As to who the mastermind was, both the SBN and the high court did not and could not say. The Agrava Board, voting 4-1 (Agrava dissented), pointed to Gen. Fabian Ver as the highest official who actively participated in the military conspiracy to kill Ninoy.
As a consequence, Ver was charged with murder, but was later acquitted (along with the other accused) by the Dec. 2, 1985, SBN decision penned by Pamaran. And after the Supreme Court nullified the Pamaran verdict on Sept. 12, 1986, Ver and the soldiers were again indicted.

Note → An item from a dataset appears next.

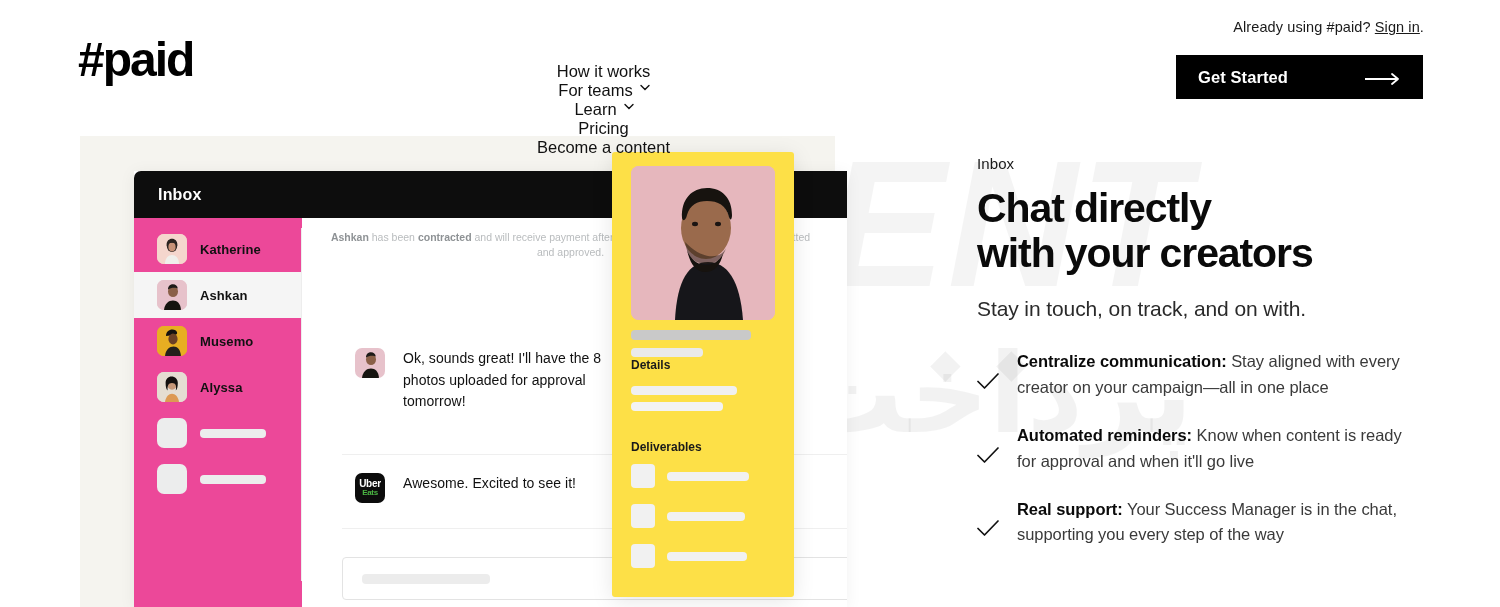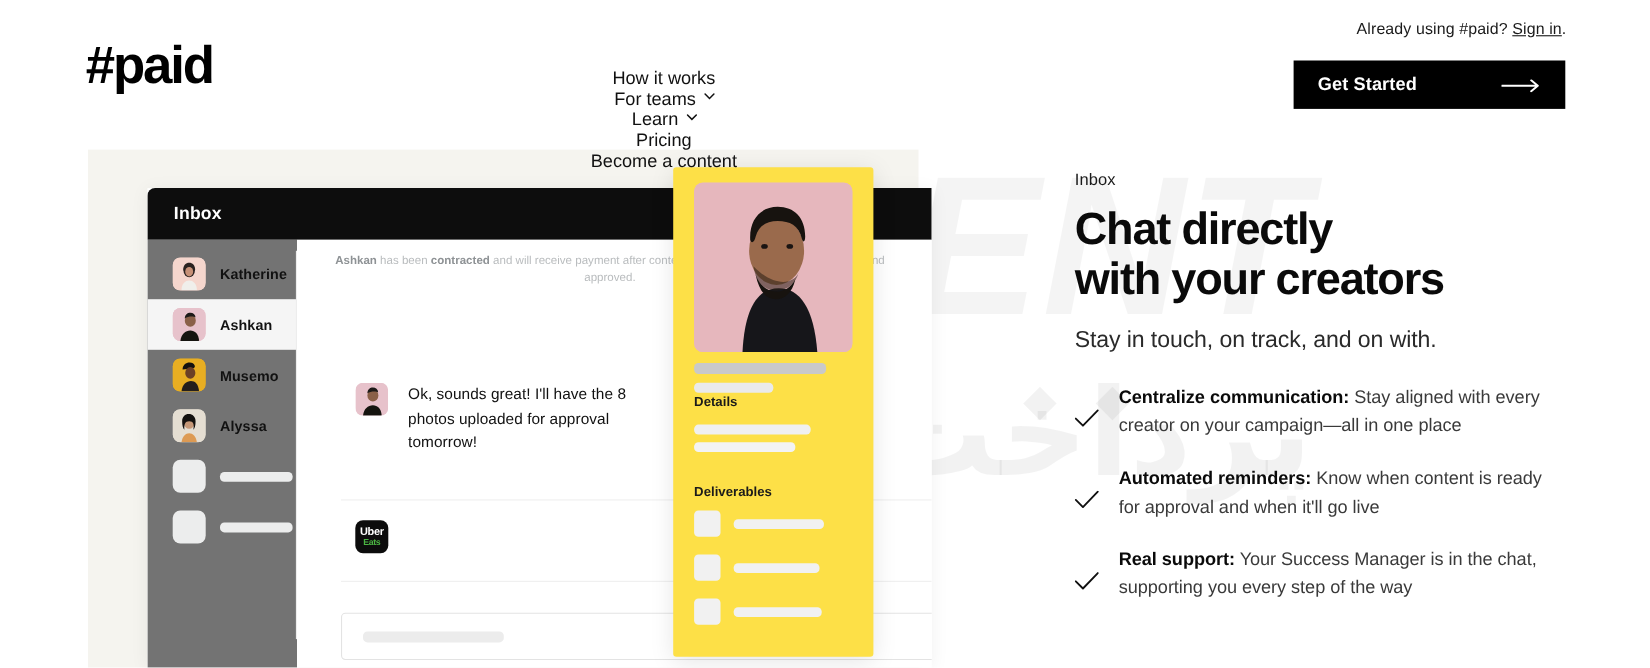"Katherine" .inbox-list { background: #737373 -> #ec4899; width: 136px -> 168px }
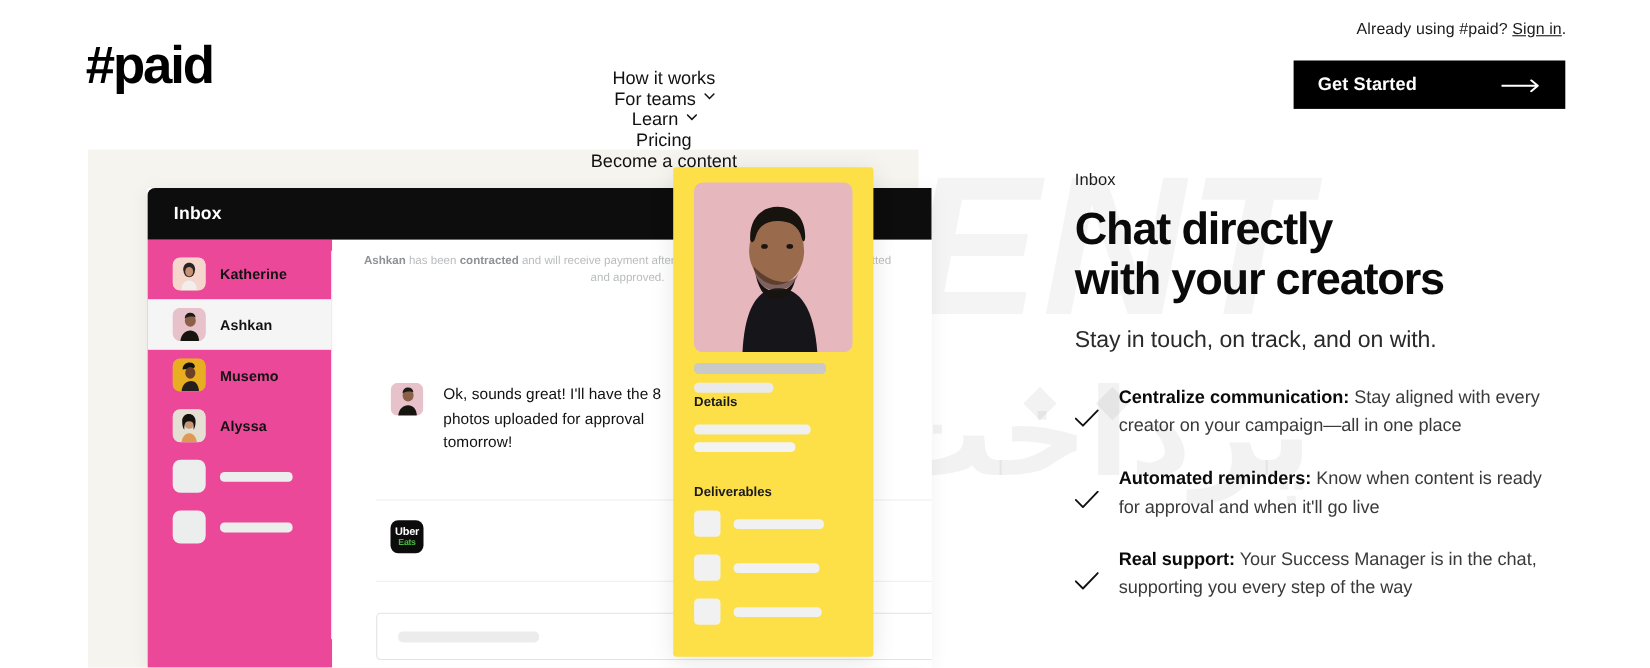"Awesome. Excited to see it!" span.msg-text { html: none -> <span>Awesome. Excited to see it!</span> }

While the soldiers were convicted by the Hermosisima decision (affirmed by the Supreme Court), Ver’s guilt could not be passed upon by the SBN, because he joined Marcos in fleeing to Hawaii on Feb. 25, 1986, as an aftermath of the Edsa Revolution.
Given the flight of Ver, the SBN could not pass judgment on him for lack of jurisdiction. Since then and until his death in Bangkok on Nov. 21, 1998, he never returned to the country and was never convicted as a coconspirator or as the mastermind.
Loose talk has linked Marcos, first lady Imelda and former Ambassador Eduardo “Danding” Cojuangco to Ninoy’s death. However, they were never indicted, much less held accountable, by the Agrava Board or the SBN or the Supreme Court.
Former Ambassador Bienvenido Tan Jr., the Agrava Board’s “public coordinator” with the same rank as Narvasa, wrote me on March 15, 2009, averring, “there was never any evidence linking President Marcos or Imelda or Danding so that much as we might have wanted to make a finding that they were or any one of them was in the plot, we could not in good conscience come up with that conclusion.”
Who masterminded Ninoy’s murder?
After 35 years and after two Aquino presidencies, the answer remains a legal enigma.